Visualizing network traffic
A short guide to turning raw measurement data into useful visualizations.
Tools to consider
- Python — Pandas for data cleaning and Matplotlib/Seaborn/Altair for plots.
- D3.js for interactive bespoke web visuals and animations.
- Kepler.gl or deck.gl when you need to map flows and geolocation traces.
Workflow
- Clean and normalise timestamps and IP addresses. Convert timezones to UTC, parse and validate fields, and canonicalise hostnames/IPs.
- Aggregate at a meaningful timescale.
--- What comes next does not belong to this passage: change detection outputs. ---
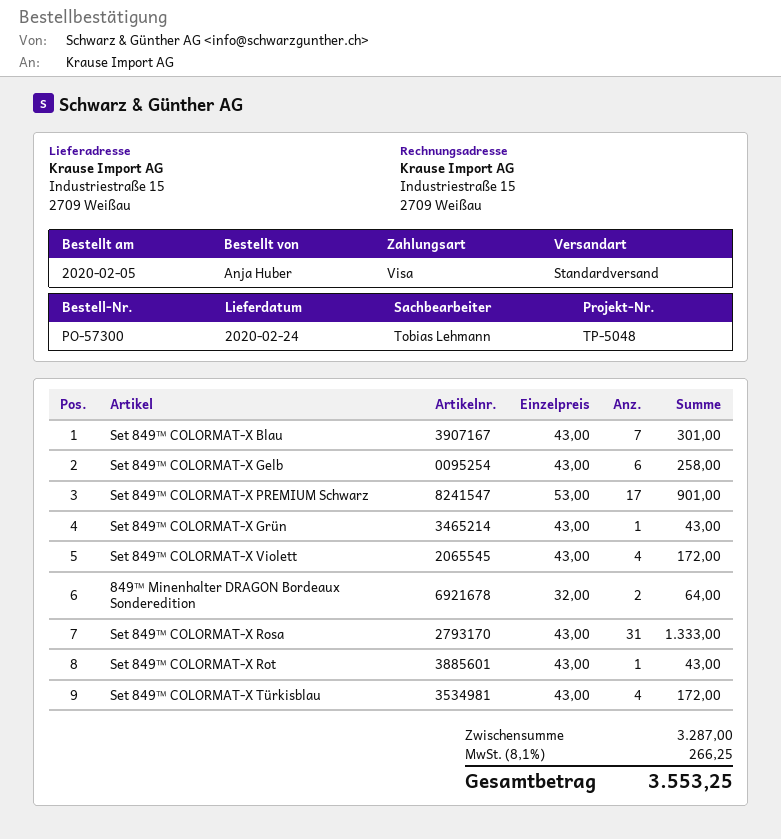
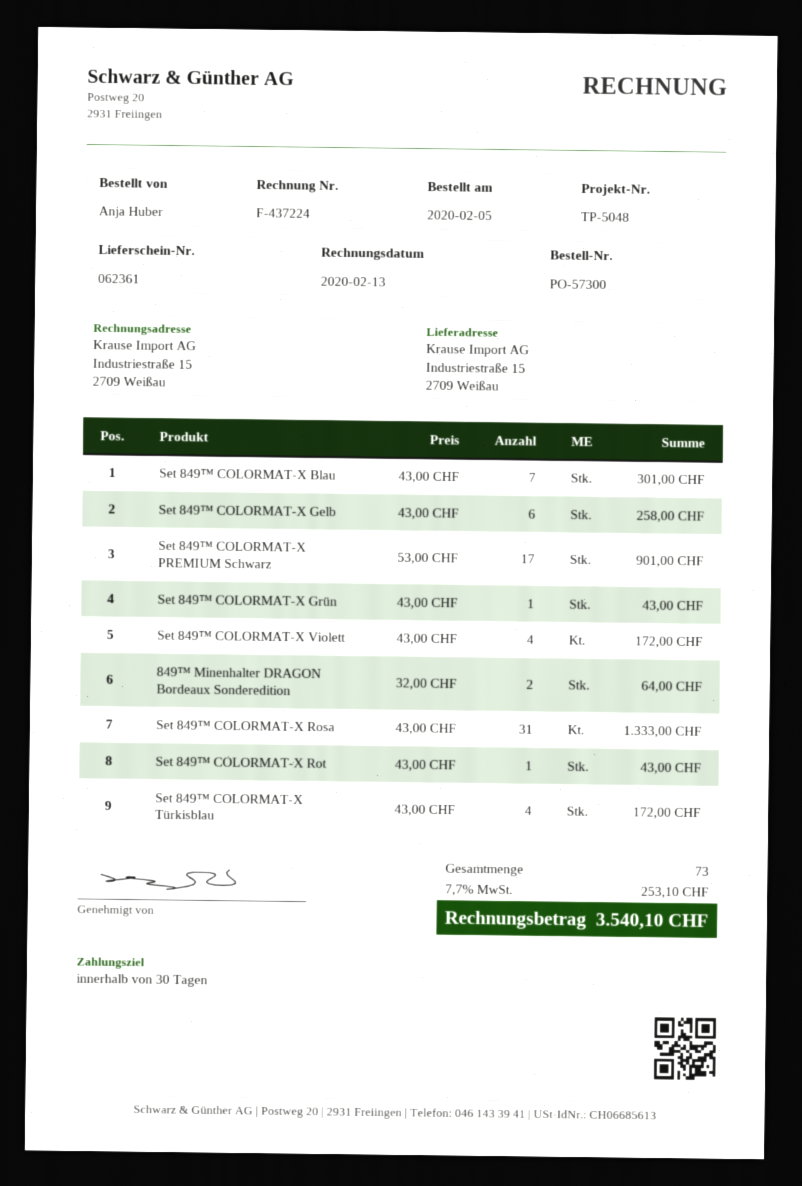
tax: 8.1% = 266.25 -> 7.7% = 253.10
total: 3553.25 -> 3540.10

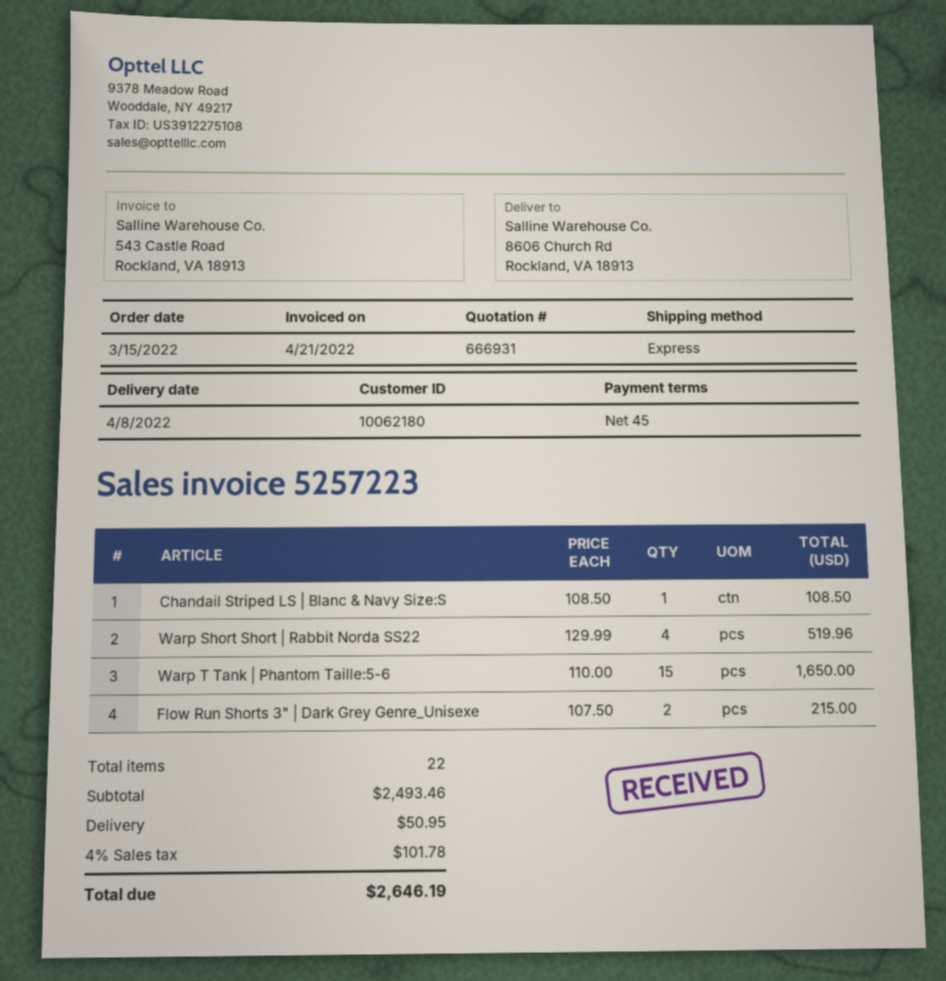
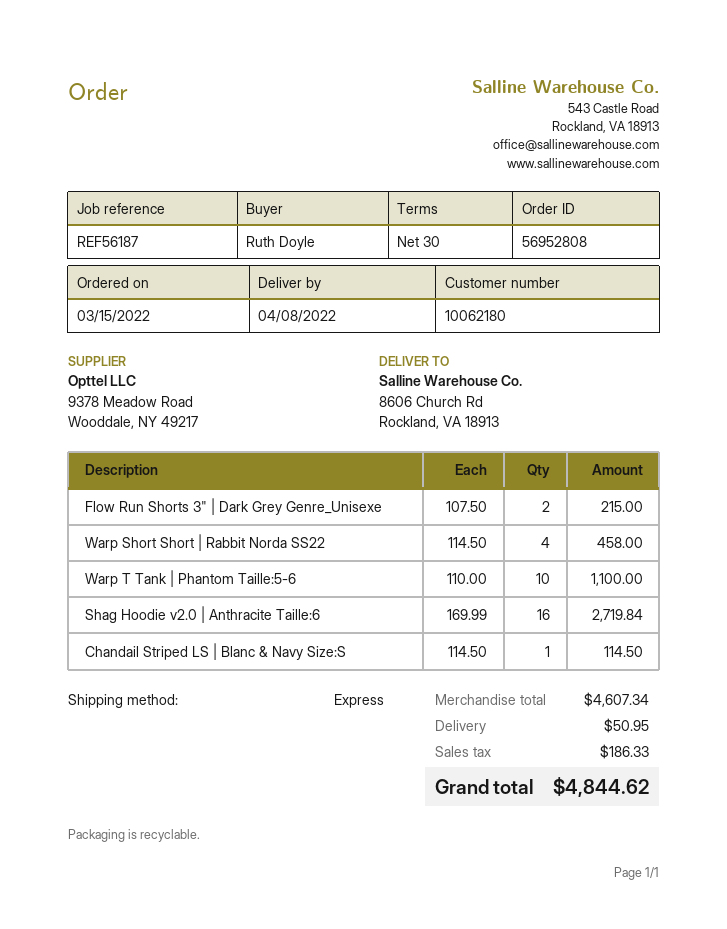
payment terms: 45 days -> 30 days
Chandail Striped LS | Blanc & Navy Size:S: 1 x 108.50 = 108.50 -> 1 x 114.50 = 114.50
Warp Short Short | Rabbit Norda SS22: 4 x 129.99 = 519.96 -> 4 x 114.50 = 458.00
Warp T Tank | Phantom Taille:5-6: 15 x 110.00 = 1650.00 -> 10 x 110.00 = 1100.00
Shag Hoodie v2.0 | Anthracite Taille:6: none -> 16 x 169.99 = 2719.84
subtotal: 2493.46 -> 4607.34
tax: 101.78 -> 186.33
total: 2646.19 -> 4844.62

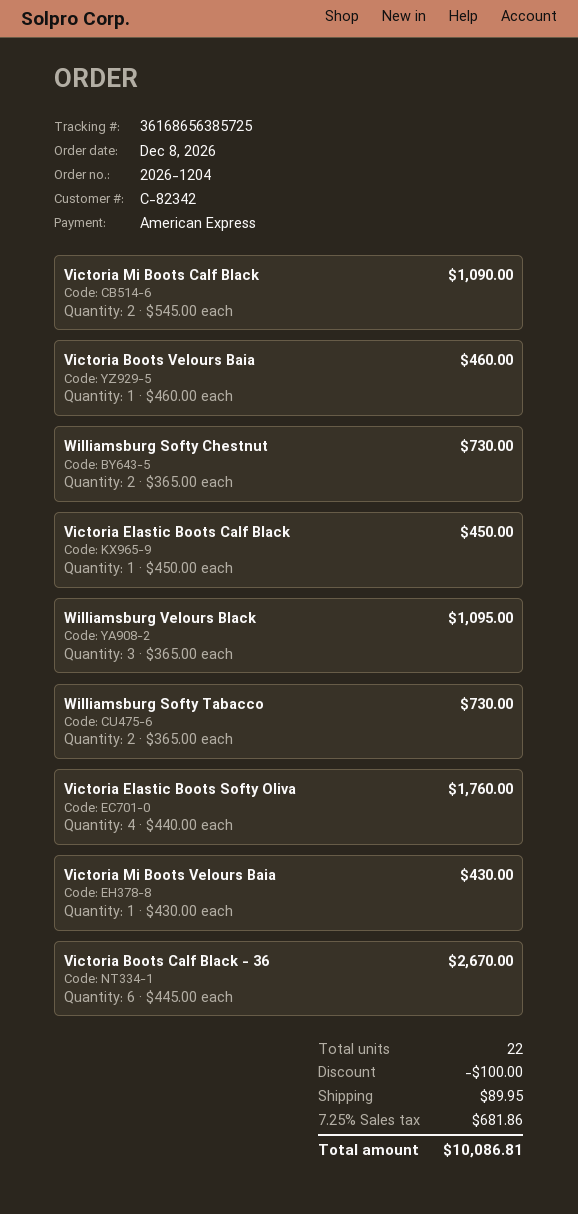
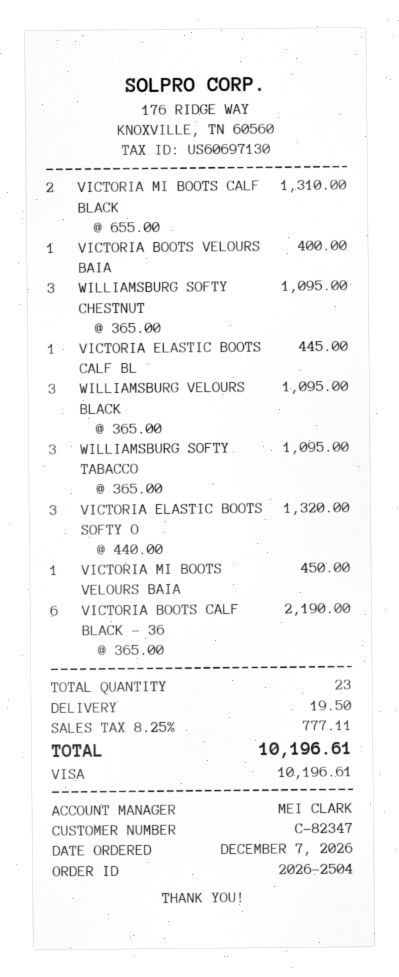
order number: 2026-1204 -> 2026-2504
order date: 2026-12-08 -> 2026-12-07
customer number: C-82342 -> C-82347
payment method: American Express -> Visa
Victoria Mi Boots Calf Black: 2 x 545.00 = 1090.00 -> 2 x 655.00 = 1310.00
Victoria Boots Velours Baia: 1 x 460.00 = 460.00 -> 1 x 400.00 = 400.00
Williamsburg Softy Chestnut: 2 x 365.00 = 730.00 -> 3 x 365.00 = 1095.00
Victoria Elastic Boots Calf Black: 1 x 450.00 = 450.00 -> 1 x 445.00 = 445.00
Williamsburg Softy Tabacco: 2 x 365.00 = 730.00 -> 3 x 365.00 = 1095.00
Victoria Elastic Boots Softy Oliva: 4 x 440.00 = 1760.00 -> 3 x 440.00 = 1320.00
Victoria Mi Boots Velours Baia: 1 x 430.00 = 430.00 -> 1 x 450.00 = 450.00
Victoria Boots Calf Black - 36: 6 x 445.00 = 2670.00 -> 6 x 365.00 = 2190.00
total quantity: 22 -> 23
discount: 100.00 -> none
shipping: 89.95 -> 19.50
tax: 7.25% = 681.86 -> 8.25% = 777.11
total: 10086.81 -> 10196.61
For latency, think about per-minute or per-hour aggregates; for availability, event counters over a day may be better.
- Choose visual encodings carefully: use CDFs or violin plots for latency distributions, heatmaps for diurnal patterns, and flow maps for geographic movement.
- Consider interactivity: allow filtering by region, time window, or probe group so readers can explore hypotheses.
- Annotate uncertainty: show sample sizes, confidence intervals, or shaded regions to indicate variability rather than relying on single lines.
Quick example (Python/Matplotlib)
# assume df has columns: timestamp, rtt_ms
df['timestamp'] = pandas.to_datetime(df['timestamp'], utc=True)
df.set_index('timestamp', inplace=True)
series = df['rtt_ms'].resample('1Min').median()
series.plot(kind='line')